**Assignment**
Wherever the string "Python" turns up in the data, copy the whole line.

**Data for this task**
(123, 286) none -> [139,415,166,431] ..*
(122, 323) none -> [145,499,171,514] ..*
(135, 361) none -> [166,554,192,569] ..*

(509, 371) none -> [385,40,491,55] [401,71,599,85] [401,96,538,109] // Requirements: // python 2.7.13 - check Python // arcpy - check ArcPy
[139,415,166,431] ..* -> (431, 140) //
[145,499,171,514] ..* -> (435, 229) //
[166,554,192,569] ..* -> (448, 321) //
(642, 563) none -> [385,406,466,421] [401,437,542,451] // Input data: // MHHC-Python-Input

**Finished exercise**
(509, 371) none -> [385,40,491,55] [401,71,599,85] [401,96,538,109] // Requirements: // python 2.7.13 - check Python // arcpy - check ArcPy
(642, 563) none -> [385,406,466,421] [401,437,542,451] // Input data: // MHHC-Python-Input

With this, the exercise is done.